What the task asks: Using the listing below, set down exactly the lines starting at the line that contains "-> <div> <span>DMA</span>" and ending at the line that contains "text: finsh ->", both included, and no others.

Exercise input:

■ ■ ■ ■ ■

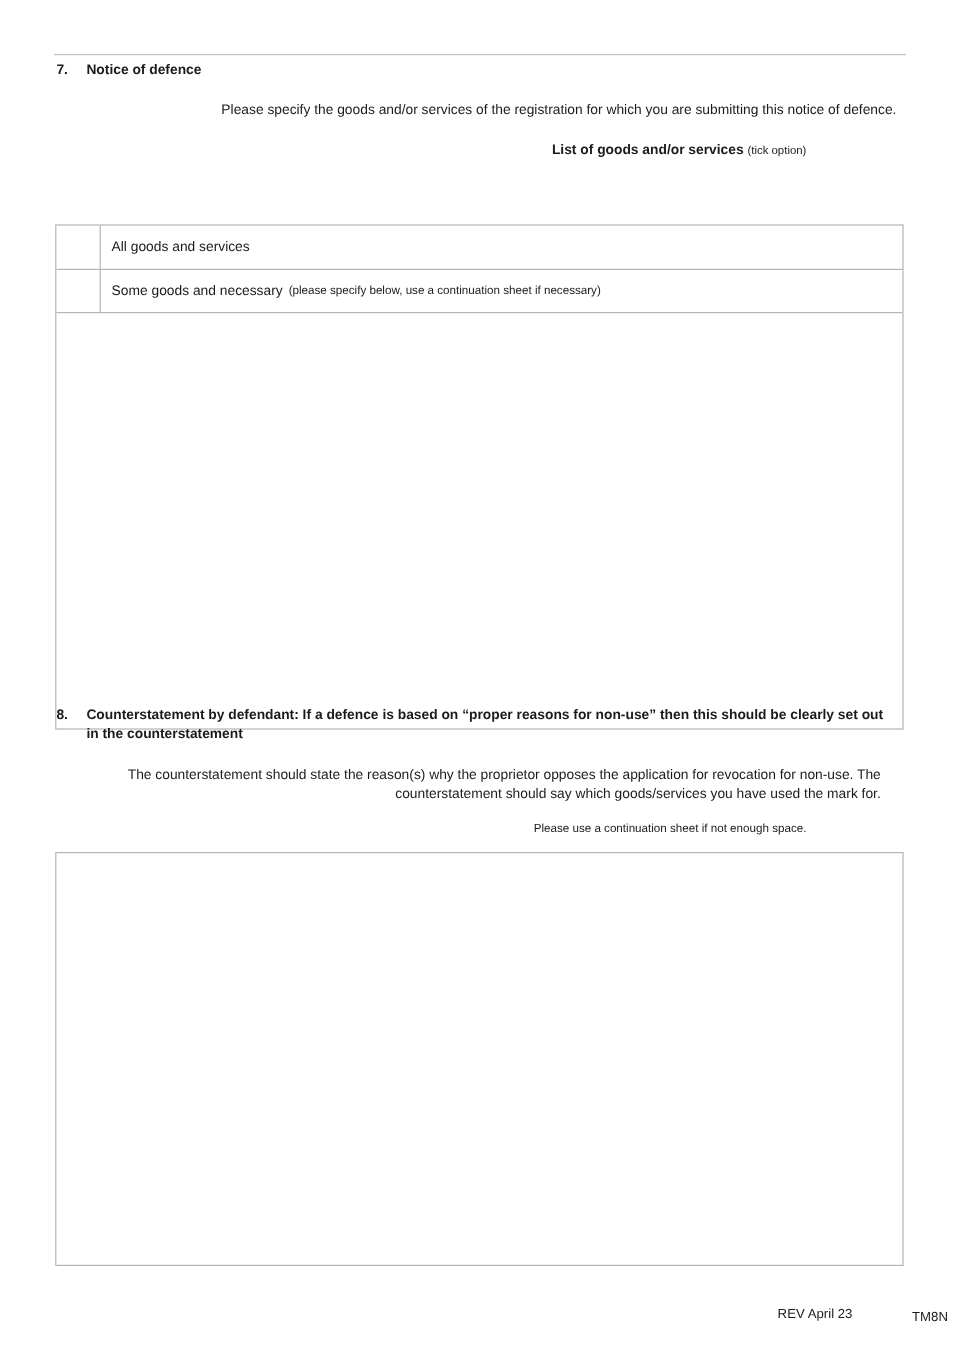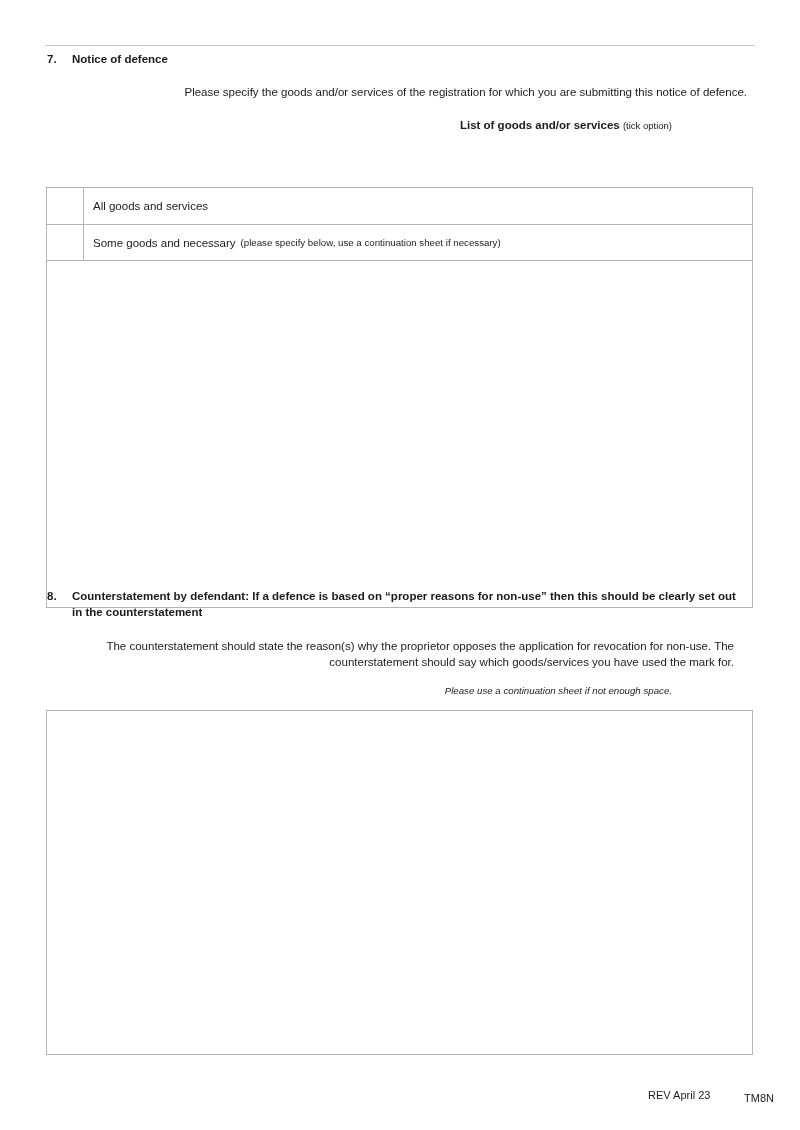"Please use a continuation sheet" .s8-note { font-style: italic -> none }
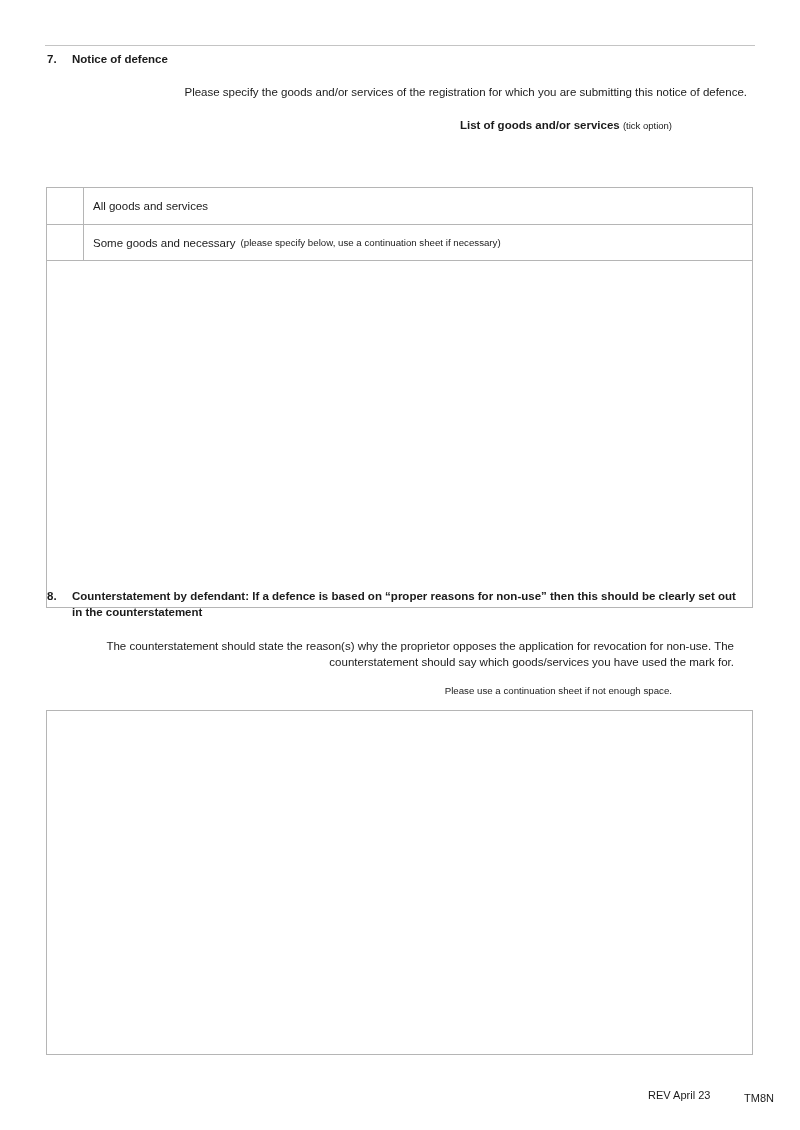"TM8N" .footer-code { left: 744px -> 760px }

■ ■ ■ ■ ■

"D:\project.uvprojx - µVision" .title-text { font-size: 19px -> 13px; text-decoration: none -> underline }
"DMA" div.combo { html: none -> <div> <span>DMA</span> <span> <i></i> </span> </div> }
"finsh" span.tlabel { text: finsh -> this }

■ ■ ■ ■ ■

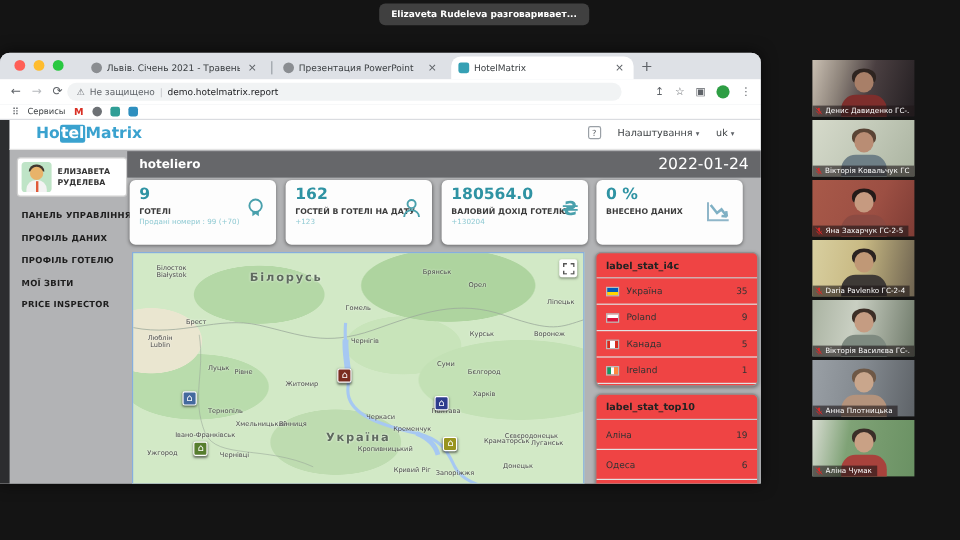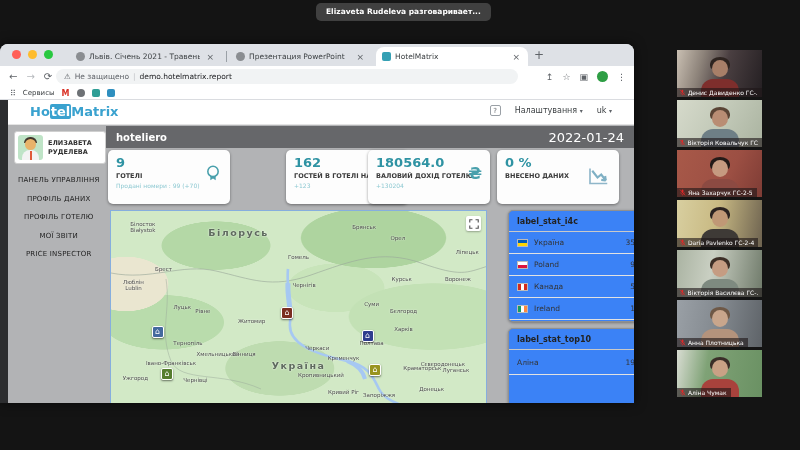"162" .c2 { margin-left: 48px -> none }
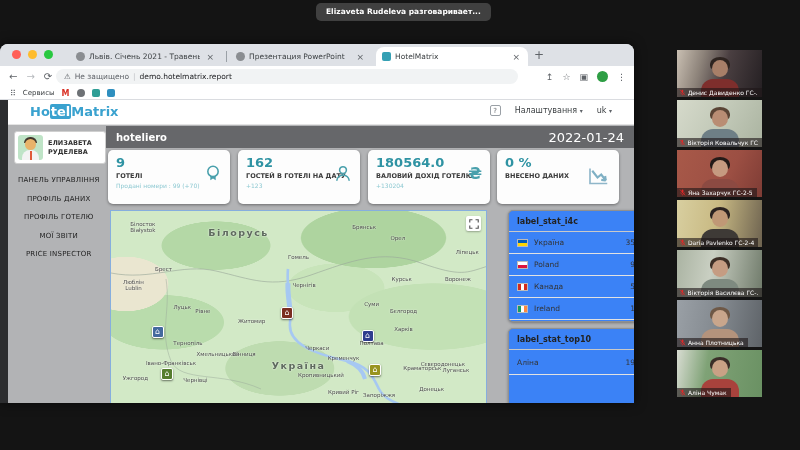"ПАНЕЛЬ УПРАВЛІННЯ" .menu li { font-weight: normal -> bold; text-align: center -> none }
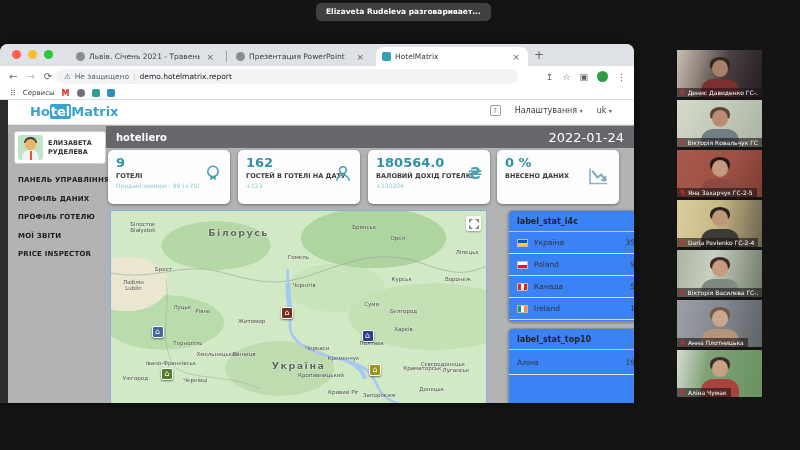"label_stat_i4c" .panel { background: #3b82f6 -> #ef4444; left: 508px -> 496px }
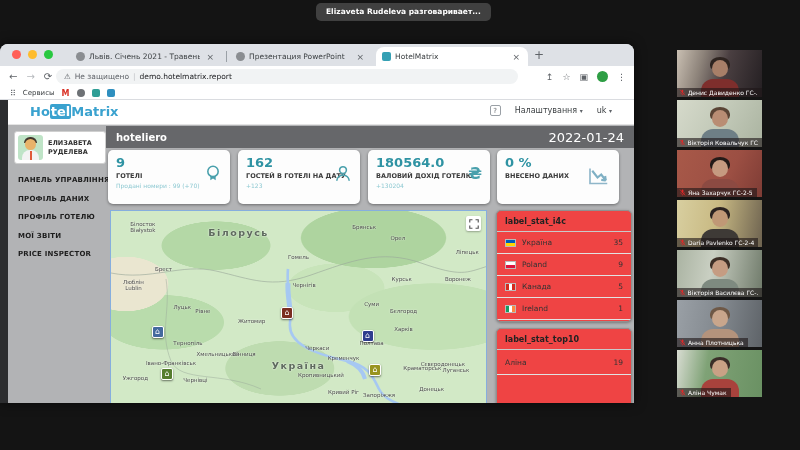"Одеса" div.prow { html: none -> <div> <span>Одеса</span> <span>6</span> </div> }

■ ■ ■ ■ ■

Result:
"DMA" div.combo { html: none -> <div> <span>DMA</span> <span> <i></i> </span> </div> }
"finsh" span.tlabel { text: finsh -> this }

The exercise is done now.